* [ASSIGNMENT]:
Please write out exactly the lines of the data below from the line holding "position:absolute; border:1px solid" through the line holding "-110,21 +110,21 @@", and leave out the rest.

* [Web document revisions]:
┌──

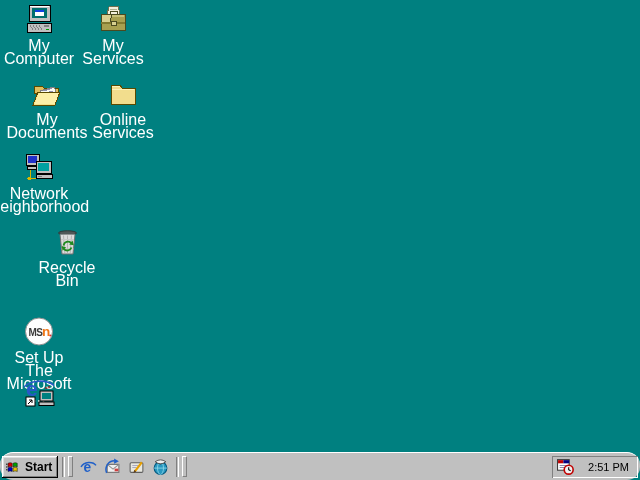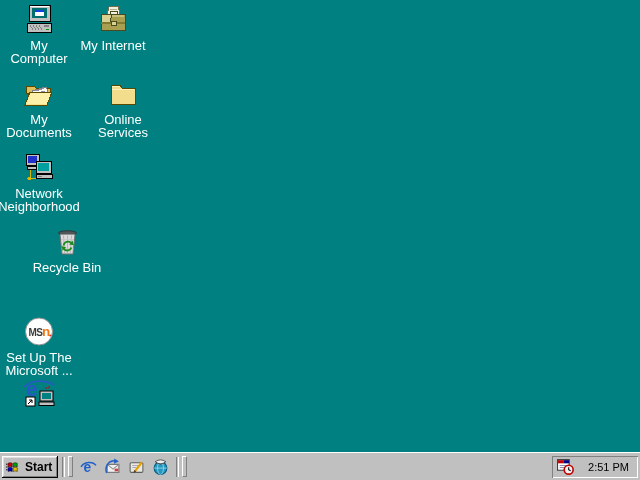--- a/index.html
+++ b/index.html
@@ -10,28 +10,28 @@
     -webkit-font-smoothing:none;
   }
   
   .desktop-icon{
     position:absolute;width:78px;
     display:flex;flex-direction:column;align-items:center;
     cursor:default;
   }
   .desktop-icon .glyph{width:32px;height:32px;display:block;}
   .desktop-icon .label{
-    margin-top:3px;color:#ffffff;font-size:13px;line-height:13px;
+    margin-top:3px;color:#ffffff;font-size:16px;line-height:13px;
     text-align:center;white-space:pre-line;
   }
   
   .taskbar{
     position:absolute;left:0;bottom:0;width:640px;height:28px;
     background:#c0c0c0;border-top:1px solid #ffffff;box-sizing:border-box;
-    display:flex;align-items:center;padding:2px 2px 2px 2px;
+    display:flex;align-items:center;padding:2px 2px 2px 2px;border-radius:13px;
   }
   .start-btn{
     height:22px;display:flex;align-items:center;gap:4px;padding:0 6px 0 4px;
     background:#c0c0c0;border:none;
     box-shadow:inset -1px -1px 0 #000000, inset 1px 1px 0 #ffffff,
                inset -2px -2px 0 #808080, inset 2px 2px 0 #dfdfdf;
     font-family:"Liberation Sans",sans-serif;font-weight:bold;font-size:12px;color:#000;
   }
   .tb-groove{
     width:1px;height:20px;margin:0 2px 0 4px;
@@ -75,24 +75,24 @@
   <svg class="glyph" viewBox="0 0 32 32" shape-rendering="crispEdges">
     <polygon points="10,10 12,3 21,2 23,10" fill="#f4efdc" stroke="#707050"></polygon>
     <path d="M13 6 L20 5 M13 8 L21 7" stroke="#b0b090" fill="none"></path>
     <path d="M13 10 v-3 h7 v3" fill="none" stroke="#4a4a20"></path>
     <rect x="4" y="10" width="24" height="16" fill="#a8a050" stroke="#4a4a20"></rect>
     <rect x="5" y="11" width="22" height="2" fill="#c6c078"></rect>
     <polygon points="4,10 15,10 13,18 4,18" fill="#d8d090" stroke="#4a4a20"></polygon>
     <rect x="4" y="18" width="24" height="2" fill="#827a30"></rect>
     <rect x="14" y="17" width="5" height="4" fill="#d8d090" stroke="#4a4a20"></rect>
   </svg>
-  <div class="label">My Internet</div>
-</div>
-
-<div class="desktop-icon" style="left:0px;top:78px;">
+  <div class="label">My Services</div>
+</div>
+
+<div class="desktop-icon" style="left:8px;top:78px;">
   <svg class="glyph" viewBox="0 0 32 32" shape-rendering="crispEdges">
     <polygon points="3,8 11,8 13,10 27,10 27,15 3,15" fill="#e0bf5e" stroke="#5a4a00"></polygon>
     <polygon points="9,13 23,9 26,16 12,20" fill="#fcfcf4" stroke="#808080"></polygon>
     <path d="M12 13 l9 -2.5 M13 15.5 l9 -2.5" stroke="#9090b0" fill="none"></path>
     <polygon points="2,27 7,14 29,14 24,27" fill="#f6e288" stroke="#5a4a00"></polygon>
     <polygon points="3.5,26 8,15 28,15 24,26" fill="#fdf0a8" stroke="none"></polygon>
     <polygon points="2,27 7,14 29,14 24,27" fill="none" stroke="#5a4a00"></polygon>
   </svg>
   <div class="label">My Documents</div>
 </div>

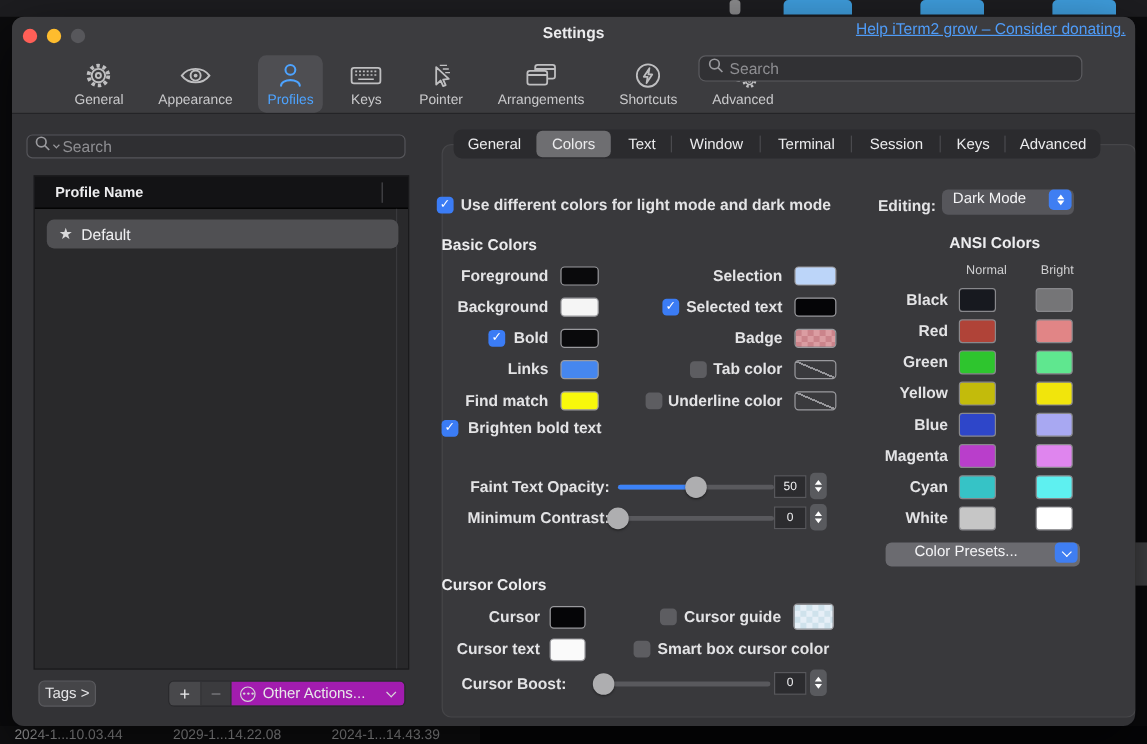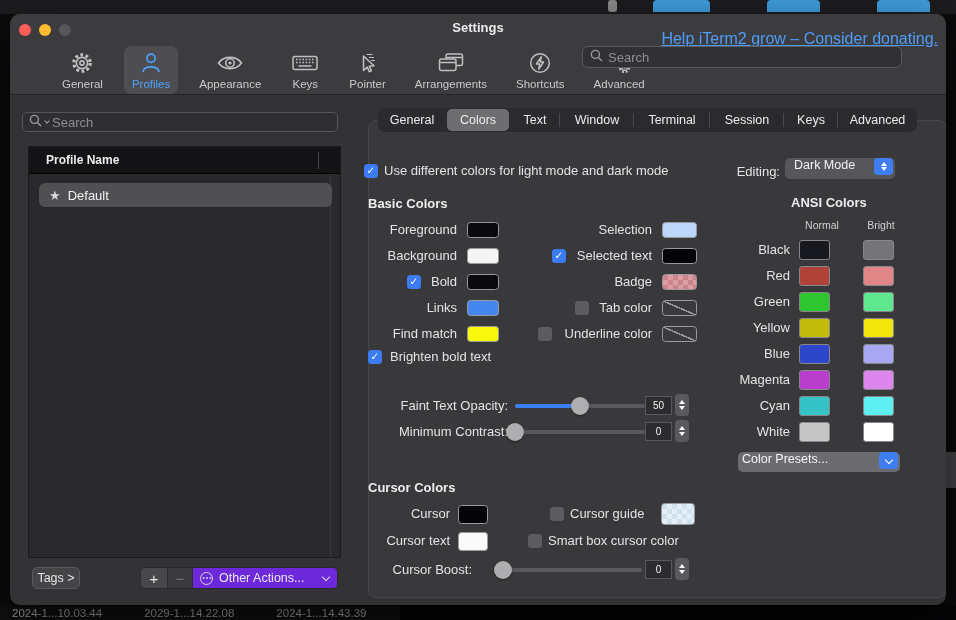--- a/index.html
+++ b/index.html
@@ -21,21 +21,21 @@
 
   
   .window { left:10px; top:14px; width:936px; height:591px; background:#333336;
     border-radius:10px; box-shadow:0 18px 50px rgba(0,0,0,.65); overflow:hidden; }
   .toolbar { left:0; top:0; width:936px; height:81px; background:#3c3c3f; border-bottom:1px solid #242427; }
 
   .tl { top:10px; width:12px; height:12px; border-radius:50%; }
   .tl.red{ left:9px; background:#ff5f57; } .tl.yellow{ left:29px; background:#febc2e; } .tl.gray{ left:49px; background:#57575b; }
 
   .win-title { left:0; top:6px; width:936px; text-align:center; font-size:13px; font-weight:bold; color:#ebebed; }
-  .help-link { right:8px; top:16px; font-size:16px; color:#4f9cf8; text-decoration:underline; }
+  .help-link { right:8px; top:2px; font-size:13px; color:#4f9cf8; text-decoration:underline; }
 
   .nav { left:44px; top:26px; height:54px; display:flex; align-items:flex-end; gap:13px; }
   .nav-item { display:flex; flex-direction:column; align-items:center; justify-content:flex-end; gap:2px;
     padding:3px 8px 4px; border-radius:7px; color:#c9c9cb; font-size:11.5px; }
   .nav-item.sel { background:#4e4e52; color:#4da3ff; }
   .nav-ico { height:27px; display:flex; align-items:center; }
 
   .tb-search { left:572px; top:32px; width:320px; height:22px; background:#313134; border:1px solid #5b5b5f;
     border-radius:6px; display:flex; align-items:center; padding:0 7px; gap:5px; }
   .tb-search input, .sb-search input { flex:1; background:transparent; border:none; outline:none;
@@ -54,21 +54,21 @@
     display:flex; align-items:center; gap:7px; padding-left:10px; color:#f0f0f2; font-size:13px; }
   .star { color:#d9d9db; font-size:13px; }
 
   .btn { background:#454548; border:1px solid #5a5a5e; border-radius:5px; color:#e6e6e8; font-size:12.5px;
     display:flex; align-items:center; justify-content:center; }
   .tags-btn { left:22px; top:553px; width:48px; height:22px; }
   .group { left:130px; top:553px; width:198px; height:22px; display:flex; border-radius:5px; overflow:hidden;
     border:1px solid #2a2a2d; }
   .seg-plus { width:27px; background:#48484b; color:#e8e8ea; font-size:15px; display:flex; align-items:center; justify-content:center; border-right:1px solid #2e2e31; }
   .seg-minus { width:25px; background:#3b3b3e; color:#7c7c80; font-size:15px; display:flex; align-items:center; justify-content:center; border-right:1px solid #2e2e31; }
-  .seg-pop { flex:1; background:#6d28d9; display:flex; align-items:center; gap:6px; padding:0 8px 0 7px;
+  .seg-pop { flex:1; background:#a21caf; display:flex; align-items:center; gap:6px; padding:0 8px 0 7px;
     color:#e8e8ea; font-size:12.5px; }
   .oa-ico { width:13px; height:13px; border:1.3px solid #d6d6d8; border-radius:50%; display:flex; align-items:center; justify-content:center; }
   .oa-dots { width:2px; height:2px; border-radius:50%; background:#d6d6d8; box-shadow:3.5px 0 #d6d6d8,-3.5px 0 #d6d6d8; }
   .chev { width:6px; height:6px; border-right:1.6px solid #d9d9db; border-bottom:1.6px solid #d9d9db;
     transform:rotate(45deg); margin-top:-3px; }
   .chev.white { border-color:#fff; }
   .chev.sm { width:4px; height:4px; border-width:1.3px; border-color:#9a9a9e; margin-top:-2px; }
   .seg-pop .chev { margin-left:auto; }
 
   
@@ -77,21 +77,21 @@
   .tab { display:flex; align-items:center; justify-content:center; color:#ebebed; font-size:12.5px; position:relative; }
   .tab.sel { background:#6e6e71; border-radius:5px; margin:1px; }
   .tab:not(.sel):not(:last-child)::after { content:""; position:absolute; right:0; top:5px; height:14px; width:1px; background:#4a4a4e; }
   .tab:has(+ .tab.sel)::after { display:none; }
   .t0{width:68px}.t1{width:62px}.t2{width:50px}.t3{width:74px}.t4{width:76px}.t5{width:74px}.t6{width:54px}.t7{width:79px}
 
   .content { left:358px; top:106px; width:579px; height:478px; background:#39393c; border:1px solid #464649;
     border-radius:8px; }
 
   
-  .lbl { position:absolute; font-size:13px; color:#e3e3e5; text-align:right; line-height:16px; white-space:nowrap; }
+  .lbl { position:absolute; font-size:13px; color:#e3e3e5; text-align:right; line-height:16px; white-space:nowrap;font-weight:bold; }
   .lbl.left { text-align:left; }
   .sec-title { position:absolute; font-size:13px; font-weight:bold; color:#ececee; white-space:nowrap; }
   .small-h { position:absolute; font-size:10.5px; color:#cfcfd1; text-align:center; }
   .cb { position:absolute; width:14px; height:14px; border-radius:3.5px; background:#5d5d61; }
   .cb.on { background:#3b7cf5; }
   .cb.on::after { content:"✓"; position:absolute; left:2.5px; top:0px; color:#fff; font-size:10.5px; font-weight:bold; }
   .sw { position:absolute; border:1px solid #9a9a9e; border-radius:3.5px; }
   .sw.ansi { border-color:#88888c; border-radius:3px; }
   .checker-pink { background:repeating-conic-gradient(#db9da2 0% 25%, #cb848b 0% 50%) 0 0/10px 10px; }
   .checker-blue { background:repeating-conic-gradient(#e6eff7 0% 25%, #cfe2ec 0% 50%) 0 0/10px 10px; }
@@ -110,21 +110,21 @@
   .tri { width:0; height:0; border-left:3.5px solid transparent; border-right:3.5px solid transparent; }
   .tri.up { border-bottom:4.5px solid #fff; } .tri.down { border-top:4.5px solid #fff; }
 
   .popup { position:absolute; background:#56565b; border-radius:5px; display:flex; }
   .popup .ptext { flex:1; color:#f4f4f6; font-size:12.5px; padding-left:9px; white-space:nowrap; }
   .pcap { width:19px; height:17px; margin-right:2px; background:#3f7ef2; border-radius:4px;
     display:flex; flex-direction:column; align-items:center; justify-content:center; gap:1.5px; }
   .pcap .tri { border-left-width:3px; border-right-width:3px; }
   .pcap .tri.up { border-bottom-width:4px; } .pcap .tri.down { border-top-width:4px; }
   .presets { background:#6b6b70; }
-  .presets .ptext { padding-left:4px; }
+  .presets .ptext { padding-left:24px; }
 </style>
 </head>
 <body>
 
 <div class="screen">
 
   <div class="abs bg-topstrip"></div>
   <div class="abs bg-folder" style="left:653px;width:57px;"></div>
   <div class="abs bg-folder" style="left:767px;width:53px;"></div>
   <div class="abs bg-folder" style="left:877px;width:53px;"></div>
@@ -152,38 +152,38 @@
         <div class="nav-item">
           <span class="nav-ico">
             <svg width="26" height="26" viewBox="0 0 26 26" fill="none" stroke="#bfbfc1" stroke-width="1.6">
               <circle cx="13" cy="13" r="8.2" stroke-width="3.2" stroke-dasharray="2.8 2.45"></circle>
               <circle cx="13" cy="13" r="5.6"></circle>
                 <circle cx="13" cy="13" r="2.1"></circle>
               </svg>
             </span>
           <span>General</span>
         </div>
-        <div class="nav-item sel">
-          <span class="nav-ico">
-            <svg width="26" height="26" viewBox="0 0 26 26" fill="none" stroke="#4da3ff" stroke-width="1.7">
-              <circle cx="13" cy="8.2" r="4.1"></circle>
-              <path d="M5.2 21.5 C5.2 15.2 20.8 15.2 20.8 21.5" stroke-linecap="round"></path>
-              </svg>
-            </span>
-          <span>Profiles</span>
-        </div>
         <div class="nav-item">
           <span class="nav-ico">
             <svg width="28" height="26" viewBox="0 0 28 26" fill="none" stroke="#bfbfc1" stroke-width="1.6">
               <path d="M2.5 13 C8 5.5 20 5.5 25.5 13 C20 20.5 8 20.5 2.5 13 Z"></path>
               <circle cx="14" cy="13" r="4.2"></circle>
                 <circle cx="14" cy="13" r="1.6" fill="#bfbfc1" stroke="none"></circle>
               </svg>
             </span>
           <span>Appearance</span>
+        </div>
+        <div class="nav-item sel">
+          <span class="nav-ico">
+            <svg width="26" height="26" viewBox="0 0 26 26" fill="none" stroke="#4da3ff" stroke-width="1.7">
+              <circle cx="13" cy="8.2" r="4.1"></circle>
+              <path d="M5.2 21.5 C5.2 15.2 20.8 15.2 20.8 21.5" stroke-linecap="round"></path>
+              </svg>
+            </span>
+          <span>Profiles</span>
         </div>
         <div class="nav-item">
           <span class="nav-ico">
             <svg width="30" height="26" viewBox="0 0 30 26" fill="none" stroke="#bfbfc1" stroke-width="1.5">
               <rect x="3" y="6.5" width="24" height="13" rx="2"></rect>
               <path stroke-width="1.3" d="M6 9.5h1.6 M9.2 9.5h1.6 M12.4 9.5h1.6 M15.6 9.5h1.6 M18.8 9.5h1.6 M22 9.5h1.6 M6 12.5h1.6 M9.2 12.5h1.6 M12.4 12.5h1.6 M15.6 12.5h1.6 M18.8 12.5h1.6 M22 12.5h1.6 M8.5 16h13"></path>
               </svg>
             </span>
           <span>Keys</span>
         </div>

└──

* [YOUR RESPONSE]:
   .sw { position:absolute; border:1px solid #9a9a9e; border-radius:3.5px; }
   .sw.ansi { border-color:#88888c; border-radius:3px; }
   .checker-pink { background:repeating-conic-gradient(#db9da2 0% 25%, #cb848b 0% 50%) 0 0/10px 10px; }
   .checker-blue { background:repeating-conic-gradient(#e6eff7 0% 25%, #cfe2ec 0% 50%) 0 0/10px 10px; }
@@ -110,21 +110,21 @@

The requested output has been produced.